__Task to carry out__. Your copy of the entries below should hold exactly the lines from the one containing "html: none ->" to the one containing "html: <span>الف) اقسام", inclusive, and no pictures.

__Dataset__.
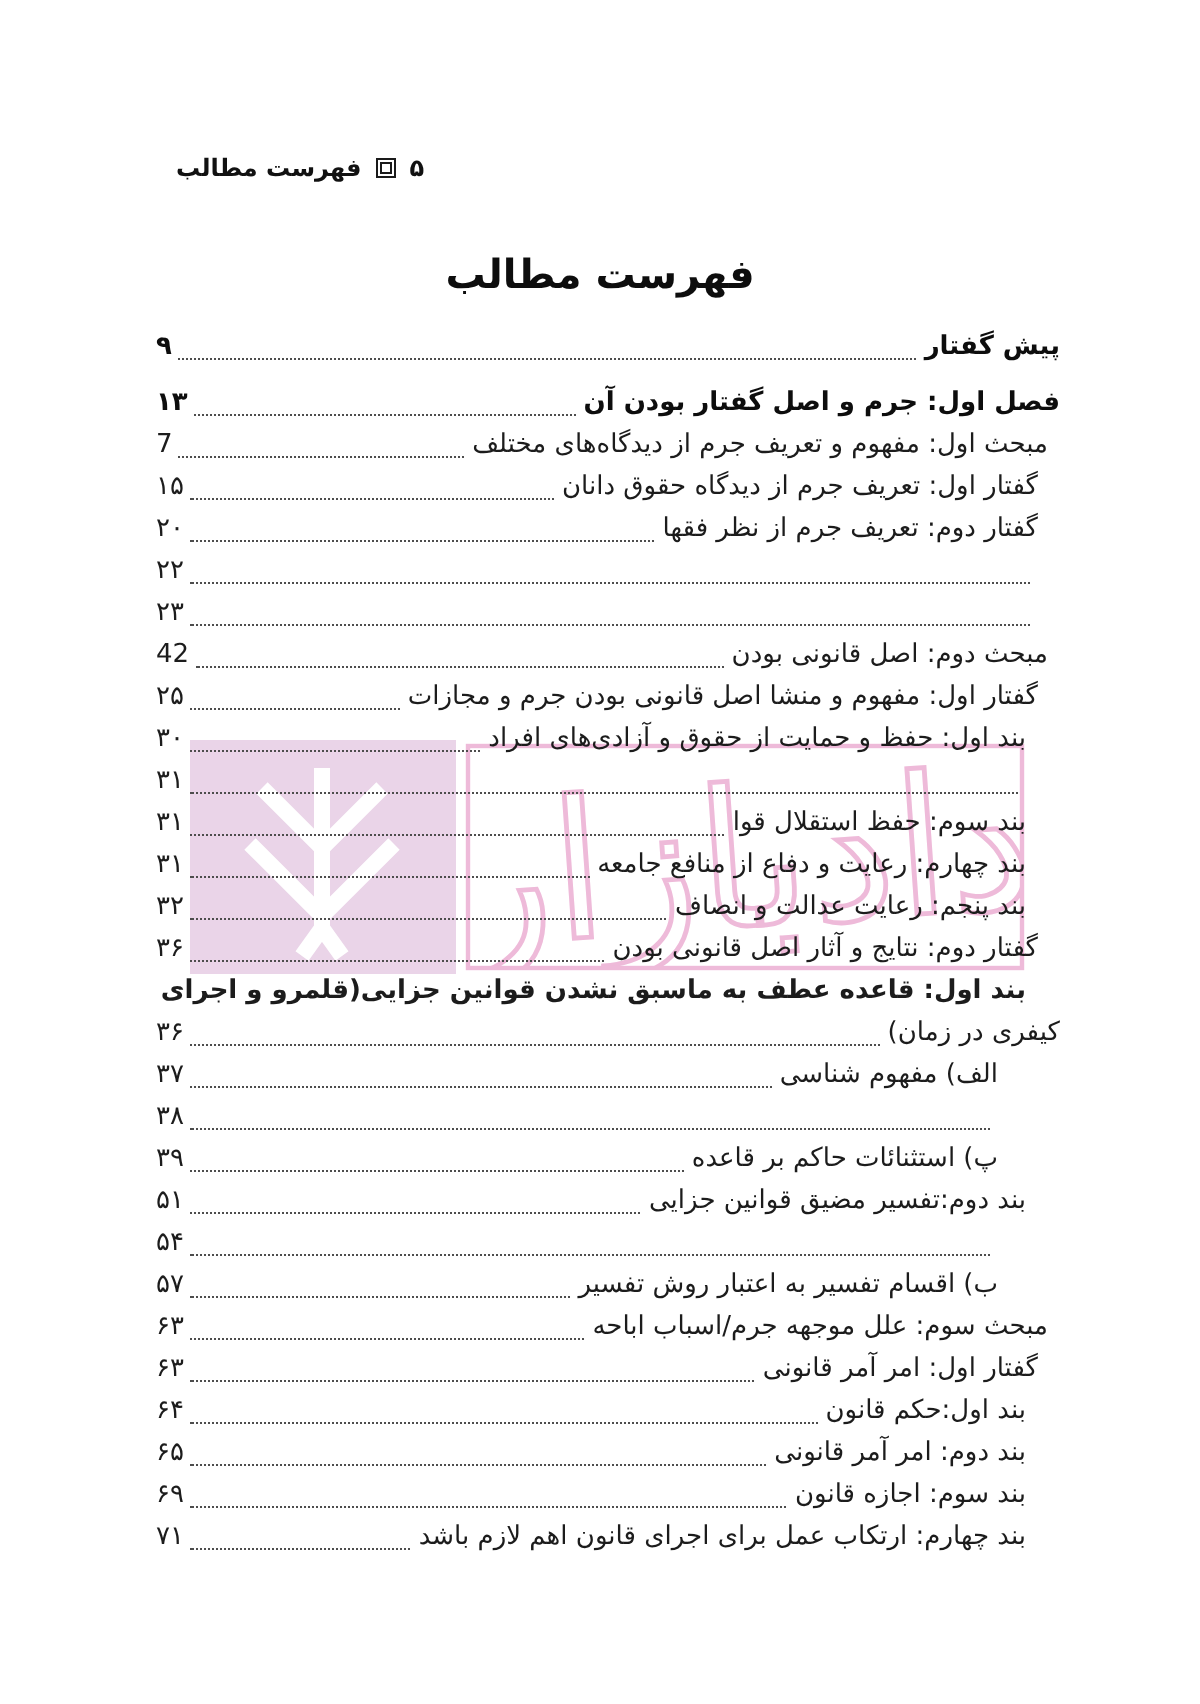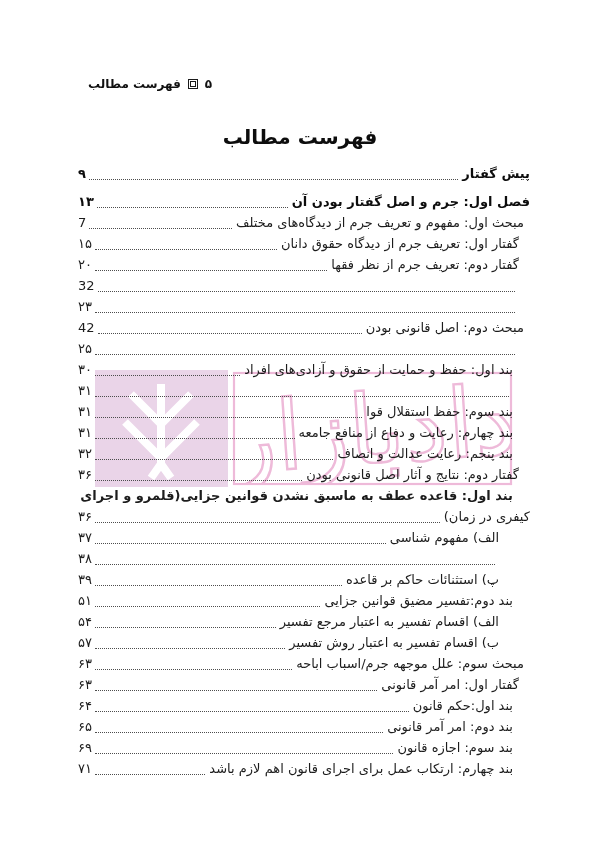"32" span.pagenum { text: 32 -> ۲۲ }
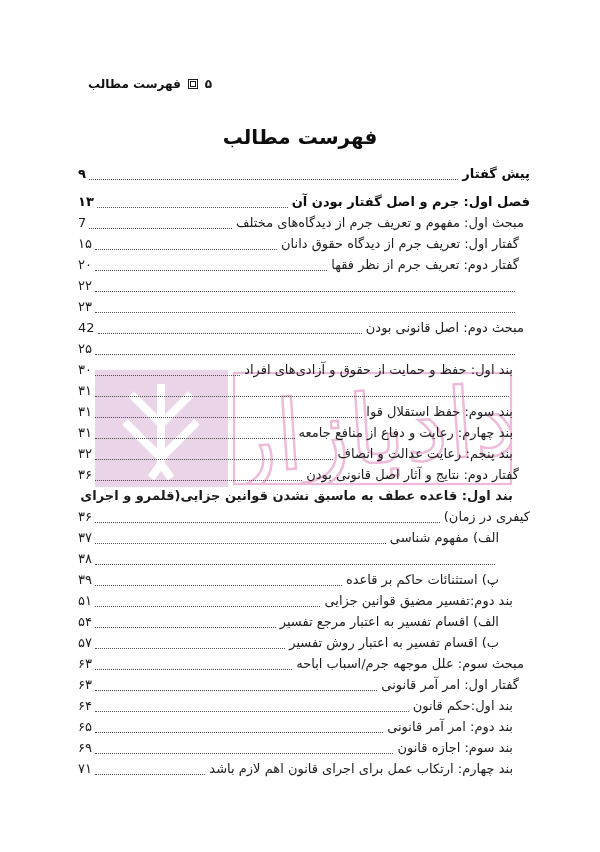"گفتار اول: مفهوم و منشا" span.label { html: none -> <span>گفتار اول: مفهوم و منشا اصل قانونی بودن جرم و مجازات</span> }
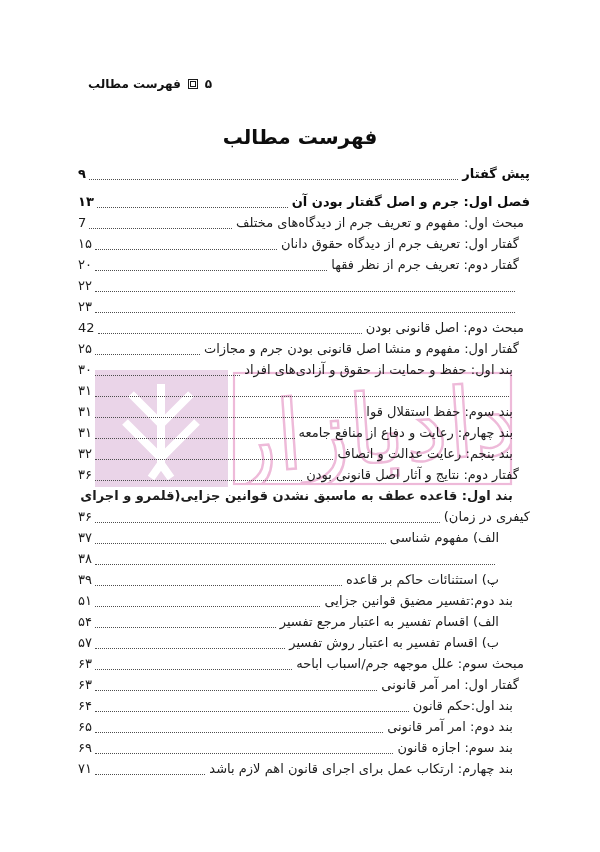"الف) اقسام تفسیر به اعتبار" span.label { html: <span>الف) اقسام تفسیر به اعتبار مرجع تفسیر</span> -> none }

--

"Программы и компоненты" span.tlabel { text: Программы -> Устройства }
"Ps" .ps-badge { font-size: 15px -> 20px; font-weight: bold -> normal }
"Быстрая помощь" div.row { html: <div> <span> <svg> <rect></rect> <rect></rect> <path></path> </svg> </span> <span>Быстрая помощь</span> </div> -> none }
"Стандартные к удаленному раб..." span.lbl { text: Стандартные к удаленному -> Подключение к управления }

__Response box__.
"گفتار اول: مفهوم و منشا" span.label { html: none -> <span>گفتار اول: مفهوم و منشا اصل قانونی بودن جرم و مجازات</span> }
"الف) اقسام تفسیر به اعتبار" span.label { html: <span>الف) اقسام تفسیر به اعتبار مرجع تفسیر</span> -> none }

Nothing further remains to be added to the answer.